- Opening Delimiter -

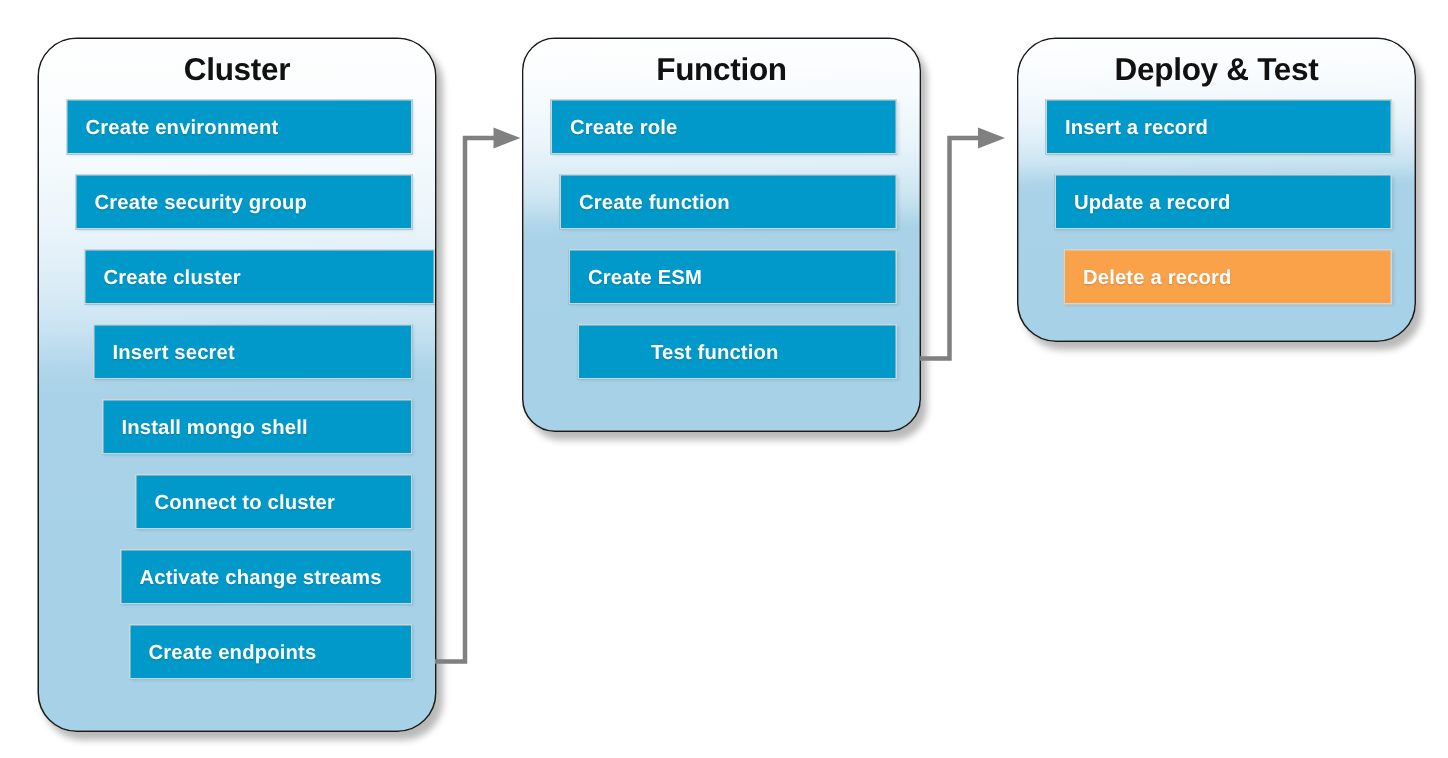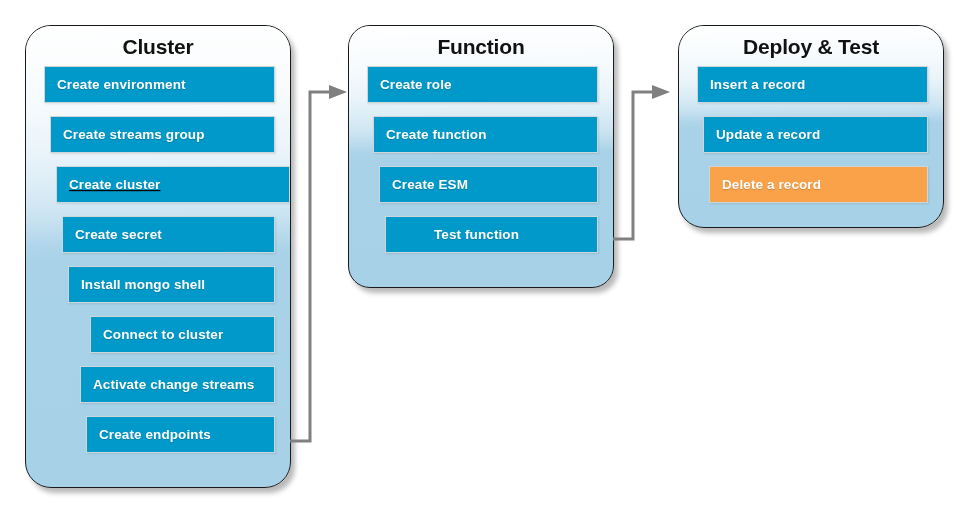--- a/index.html
+++ b/index.html
@@ -106,27 +106,27 @@
 
 <div id="canvas">
 
   <div class="phase" id="phase-cluster" style="left:25px; top:25px; width:266px; height:463px;">
     <div class="phase-title">Cluster</div>
     <div class="steps">
       <div class="step" style="margin-left:18px; margin-right:15px;">
         <span class="step-label">Create environment</span>
       </div>
       <div class="step" style="margin-left:24px; margin-right:15px;">
-        <span class="step-label">Create streams group</span>
+        <span class="step-label">Create security group</span>
       </div>
-      <div class="step" style="margin-left:30px; text-decoration:underline;">
+      <div class="step" style="margin-left:30px; ">
         <span class="step-label">Create cluster</span>
       </div>
       <div class="step" style="margin-left:36px; margin-right:15px;">
-        <span class="step-label">Create secret</span>
+        <span class="step-label">Insert secret</span>
       </div>
       <div class="step" style="margin-left:42px; margin-right:15px;">
         <span class="step-label">Install mongo shell</span>
       </div>
       <div class="step" style="margin-left:64px; margin-right:15px;">
         <span class="step-label">Connect to cluster</span>
       </div>
       <div class="step" style="margin-left:54px; margin-right:15px;">
         <span class="step-label">Activate change streams</span>
       </div>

- Closing Delimiter -

Down to the last line, return the entries above exactly, with no pictures.

--- a/index.html
+++ b/index.html
@@ -106,27 +106,27 @@
 
 <div id="canvas">
 
   <div class="phase" id="phase-cluster" style="left:25px; top:25px; width:266px; height:463px;">
     <div class="phase-title">Cluster</div>
     <div class="steps">
       <div class="step" style="margin-left:18px; margin-right:15px;">
         <span class="step-label">Create environment</span>
       </div>
       <div class="step" style="margin-left:24px; margin-right:15px;">
-        <span class="step-label">Create streams group</span>
+        <span class="step-label">Create security group</span>
       </div>
-      <div class="step" style="margin-left:30px; text-decoration:underline;">
+      <div class="step" style="margin-left:30px; ">
         <span class="step-label">Create cluster</span>
       </div>
       <div class="step" style="margin-left:36px; margin-right:15px;">
-        <span class="step-label">Create secret</span>
+        <span class="step-label">Insert secret</span>
       </div>
       <div class="step" style="margin-left:42px; margin-right:15px;">
         <span class="step-label">Install mongo shell</span>
       </div>
       <div class="step" style="margin-left:64px; margin-right:15px;">
         <span class="step-label">Connect to cluster</span>
       </div>
       <div class="step" style="margin-left:54px; margin-right:15px;">
         <span class="step-label">Activate change streams</span>
       </div>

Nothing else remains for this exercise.